Prompt:
One line at a time, check the entries below for the word "Simplify", and copy each line that has it.

[Items from a dataset]
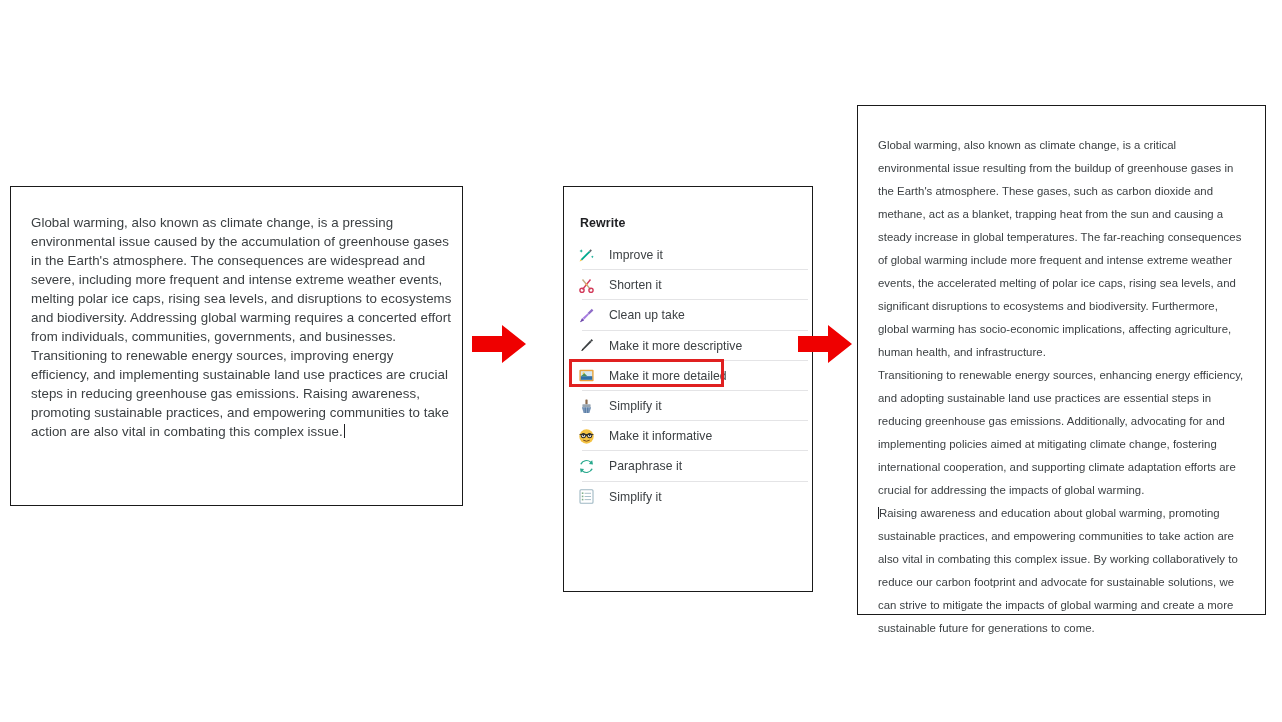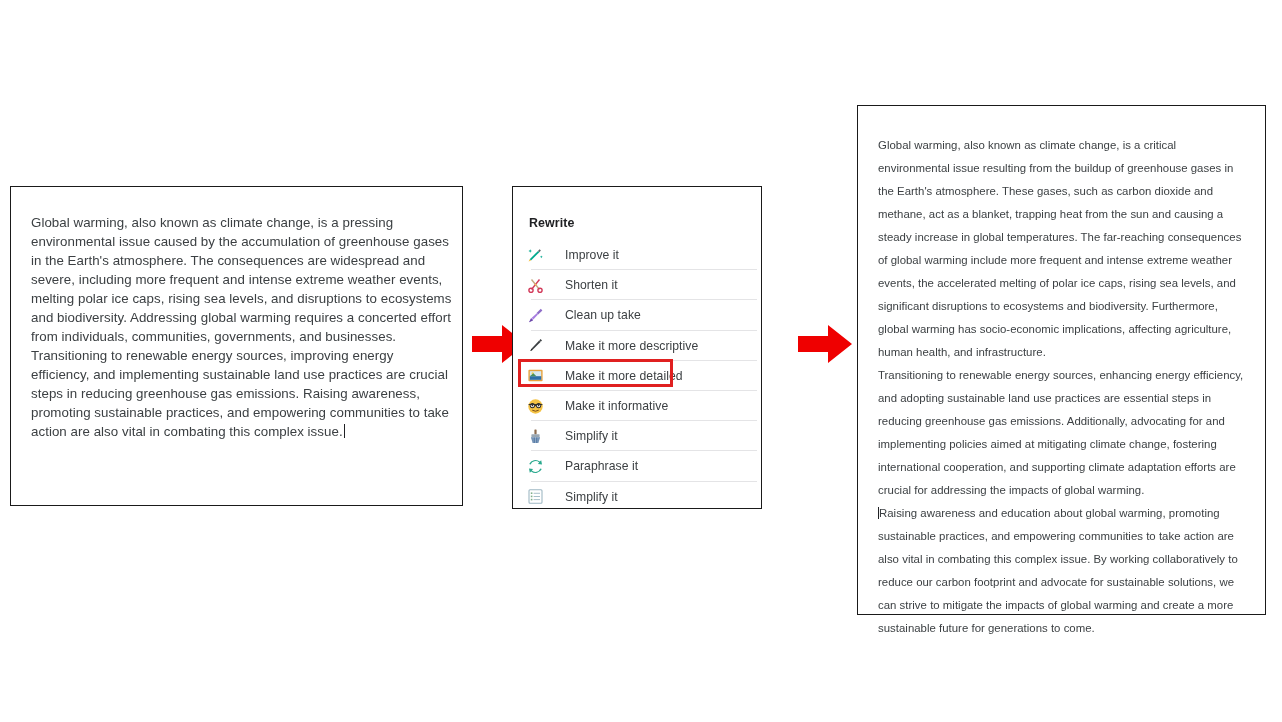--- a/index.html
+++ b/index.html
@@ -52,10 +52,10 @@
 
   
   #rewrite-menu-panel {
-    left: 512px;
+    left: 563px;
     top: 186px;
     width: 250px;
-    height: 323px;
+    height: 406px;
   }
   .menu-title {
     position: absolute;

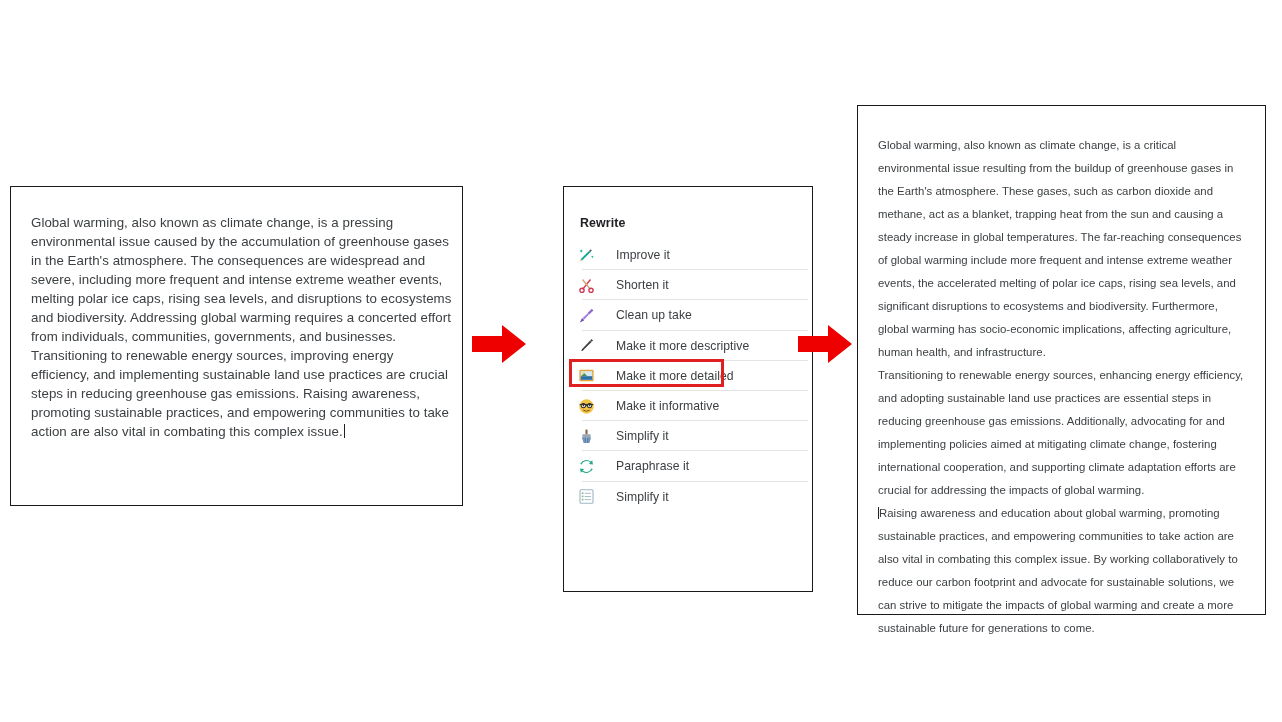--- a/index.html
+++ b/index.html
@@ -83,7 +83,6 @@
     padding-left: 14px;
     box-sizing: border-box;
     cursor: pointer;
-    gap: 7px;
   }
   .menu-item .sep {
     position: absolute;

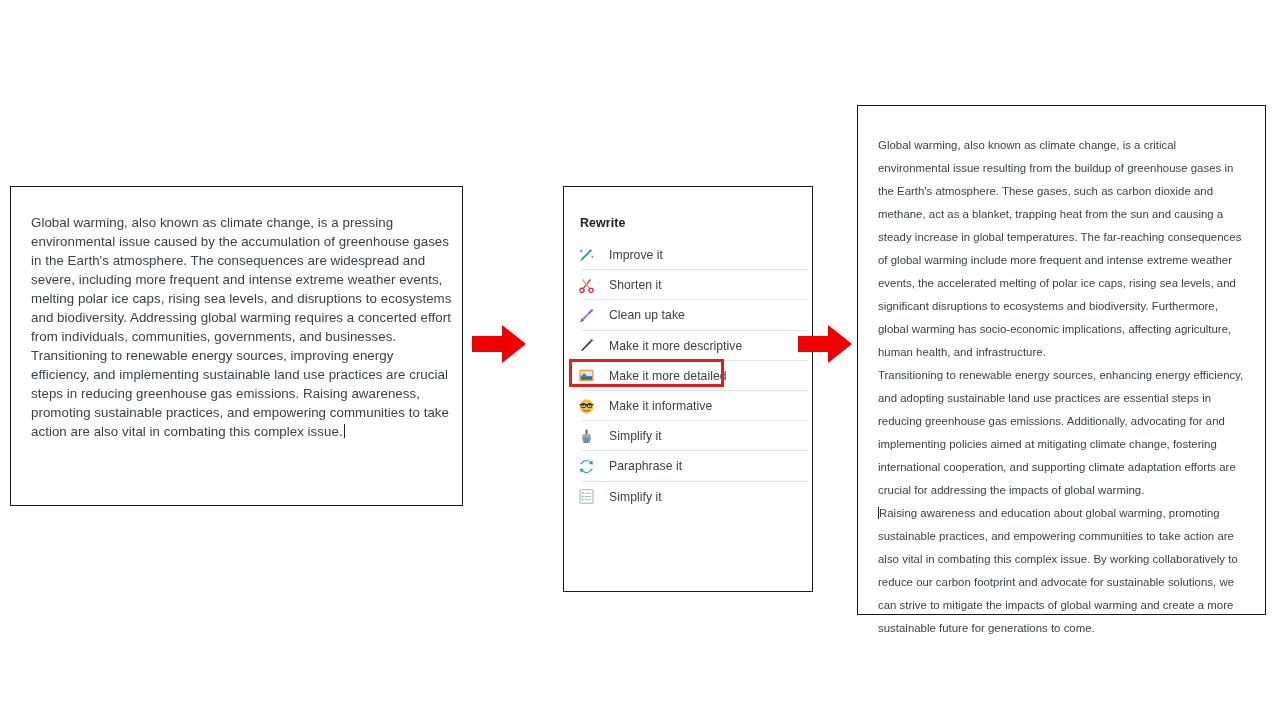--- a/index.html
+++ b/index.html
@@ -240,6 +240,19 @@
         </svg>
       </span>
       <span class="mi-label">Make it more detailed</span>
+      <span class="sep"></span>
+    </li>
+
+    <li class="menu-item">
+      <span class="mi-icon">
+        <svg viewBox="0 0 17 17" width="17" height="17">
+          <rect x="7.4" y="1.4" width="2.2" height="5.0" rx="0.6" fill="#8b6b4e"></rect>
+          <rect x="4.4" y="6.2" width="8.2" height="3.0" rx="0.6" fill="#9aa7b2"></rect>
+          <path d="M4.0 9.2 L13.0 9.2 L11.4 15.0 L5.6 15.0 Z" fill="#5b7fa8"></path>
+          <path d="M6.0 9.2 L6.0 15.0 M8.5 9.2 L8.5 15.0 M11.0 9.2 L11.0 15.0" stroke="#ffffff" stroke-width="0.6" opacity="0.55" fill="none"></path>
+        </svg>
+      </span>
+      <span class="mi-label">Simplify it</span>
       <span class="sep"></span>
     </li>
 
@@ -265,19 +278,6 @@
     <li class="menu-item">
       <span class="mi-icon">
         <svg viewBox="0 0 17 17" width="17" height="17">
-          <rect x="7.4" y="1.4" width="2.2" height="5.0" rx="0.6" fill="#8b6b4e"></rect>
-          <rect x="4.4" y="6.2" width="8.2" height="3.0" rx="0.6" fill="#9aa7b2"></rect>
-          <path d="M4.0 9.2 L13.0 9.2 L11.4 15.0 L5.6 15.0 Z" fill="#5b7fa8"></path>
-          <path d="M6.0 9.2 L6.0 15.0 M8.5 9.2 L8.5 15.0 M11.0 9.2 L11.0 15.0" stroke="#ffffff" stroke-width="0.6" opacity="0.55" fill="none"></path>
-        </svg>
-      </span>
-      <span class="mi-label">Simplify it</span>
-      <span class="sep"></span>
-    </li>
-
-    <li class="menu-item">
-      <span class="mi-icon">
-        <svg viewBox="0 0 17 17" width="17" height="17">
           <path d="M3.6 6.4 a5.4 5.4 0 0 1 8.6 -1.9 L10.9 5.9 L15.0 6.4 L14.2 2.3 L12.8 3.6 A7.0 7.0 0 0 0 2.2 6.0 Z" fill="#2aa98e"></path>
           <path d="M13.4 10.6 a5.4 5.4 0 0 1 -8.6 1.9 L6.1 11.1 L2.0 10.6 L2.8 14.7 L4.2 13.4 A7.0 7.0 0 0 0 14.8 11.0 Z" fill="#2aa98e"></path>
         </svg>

Answer space:
+      <span class="mi-label">Simplify it</span>
-      <span class="mi-label">Simplify it</span>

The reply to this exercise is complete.